Open borders and a lift in tourism, along with a strong construction sector have driven economic growth at a faster than expected rate coming out of winter and posing more challenges for the Reserve Bank.
Stats NZ figures showed gross domestic product (GDP) grew a seasonally adjusted 2 percent in the three months ended September, after rising a revised 1.9 percent in the June quarter.
The result was double what had been expected by forecasters, and took the annual growth rate to 6.4 percent.
"With borders opening to all visitors in the September 2022 quarter, we have seen more spending on both international and domestic air travel," Stats NZ senior manager Ruvani Ratnayake said.
"The business services industry also contributed to the result, driven by computer system services, recruitment services, and travel agency and tour arrangement services."
Service industries, which make up about two-thirds of the economy, rose 2 percent on the previous quarter, construction rose 5.1 percent.

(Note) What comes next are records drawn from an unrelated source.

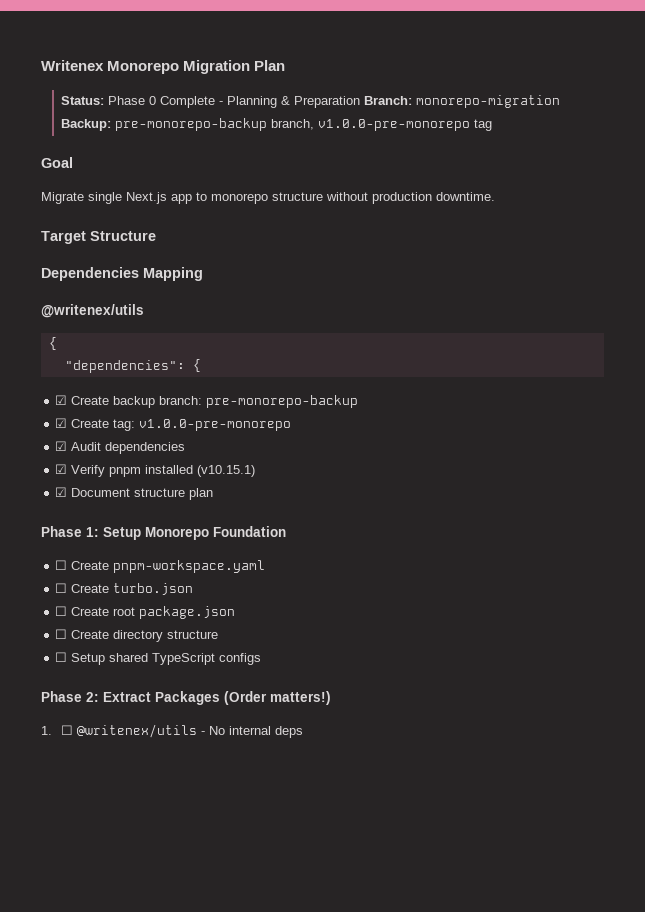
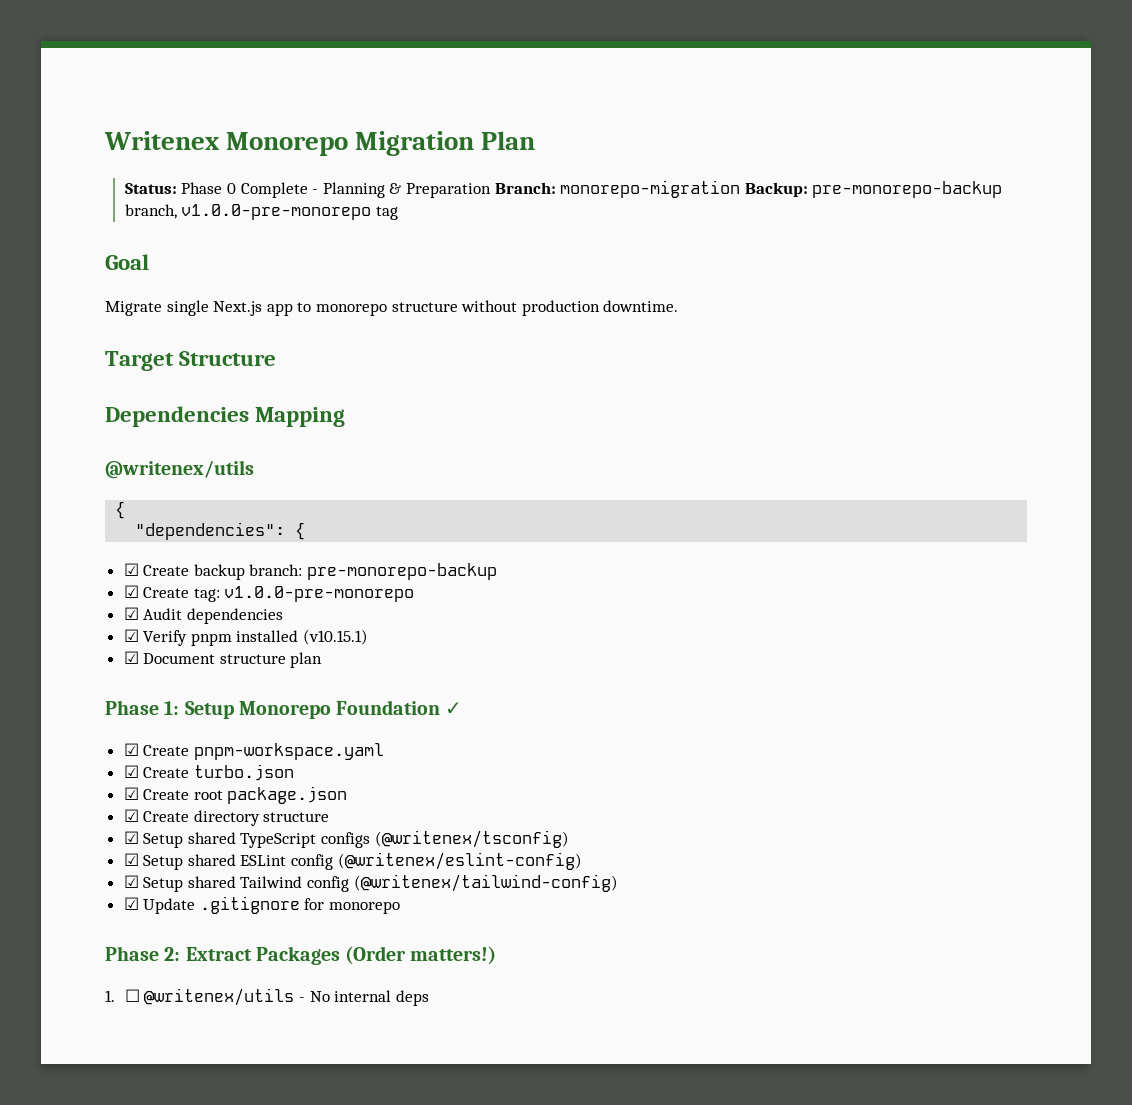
- Phase 1: Setup Monorepo Foundation
- ☐ Create pnpm-workspace.yaml
+ Phase 1: Setup Monorepo Foundation ✓
+ ☑ Create pnpm-workspace.yaml
- ☐ Create turbo.json
+ ☑ Create turbo.json
- ☐ Create root package.json
+ ☑ Create root package.json
- ☐ Create directory structure
+ ☑ Create directory structure
- ☐ Setup shared TypeScript configs
+ ☑ Setup shared TypeScript configs (@writenex/tsconfig)
+ ☑ Setup shared ESLint config (@writenex/eslint-config)
+ ☑ Setup shared Tailwind config (@writenex/tailwind-config)
+ ☑ Update .gitignore for monorepo

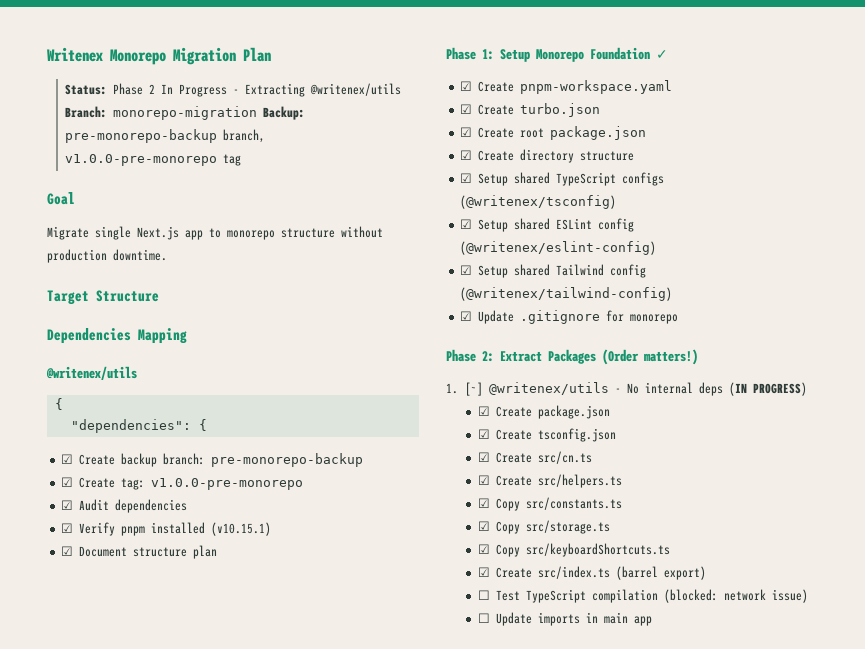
- Status: Phase 0 Complete - Planning & Preparation Branch: monorepo-migration Backup: pre-monorepo-backup branch, v1.0.0-pre-monorepo tag
+ Status: Phase 2 In Progress - Extracting @writenex/utils Branch: monorepo-migration Backup: pre-monorepo-backup branch, v1.0.0-pre-monorepo tag
- 1. ☐ @writenex/utils - No internal deps
+ 1. [~] @writenex/utils - No internal deps (IN PROGRESS)
+ ☑ Create package.json
+ ☑ Create tsconfig.json
+ ☑ Create src/cn.ts
+ ☑ Create src/helpers.ts
+ ☑ Copy src/constants.ts
+ ☑ Copy src/storage.ts
+ ☑ Copy src/keyboardShortcuts.ts
+ ☑ Create src/index.ts (barrel export)
+ ☐ Test TypeScript compilation (blocked: network issue)
+ ☐ Update imports in main app

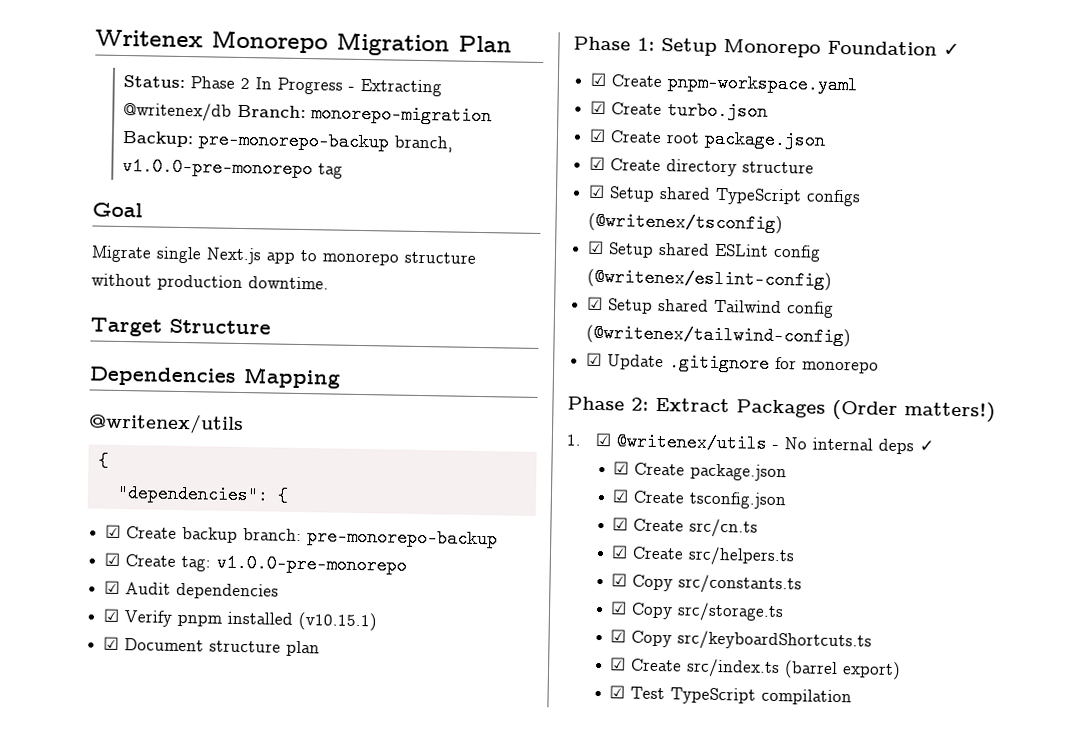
- Status: Phase 2 In Progress - Extracting @writenex/utils Branch: monorepo-migration Backup: pre-monorepo-backup branch, v1.0.0-pre-monorepo tag
+ Status: Phase 2 In Progress - Extracting @writenex/db Branch: monorepo-migration Backup: pre-monorepo-backup branch, v1.0.0-pre-monorepo tag
- 1. [~] @writenex/utils - No internal deps (IN PROGRESS)
+ 1. ☑ @writenex/utils - No internal deps ✓
- ☐ Test TypeScript compilation (blocked: network issue)
- ☐ Update imports in main app
+ ☑ Test TypeScript compilation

Exports of goods and services rose 7.8 percent, driven by higher exports of dairy products, travel services, and meat products.
However, household consumption fell marginally, and activity in the retail and accommodation sectors fell 0.7 percent.
The Reserve Bank has said it is trying to engineer a recession by curbing consumption through higher interest rates as it battles to contain inflation of 7.2 percent.
Economists, the RBNZ and Treasury are all picking a "shallow" recession from the middle of next year which is expected to last possibly 12 months or more.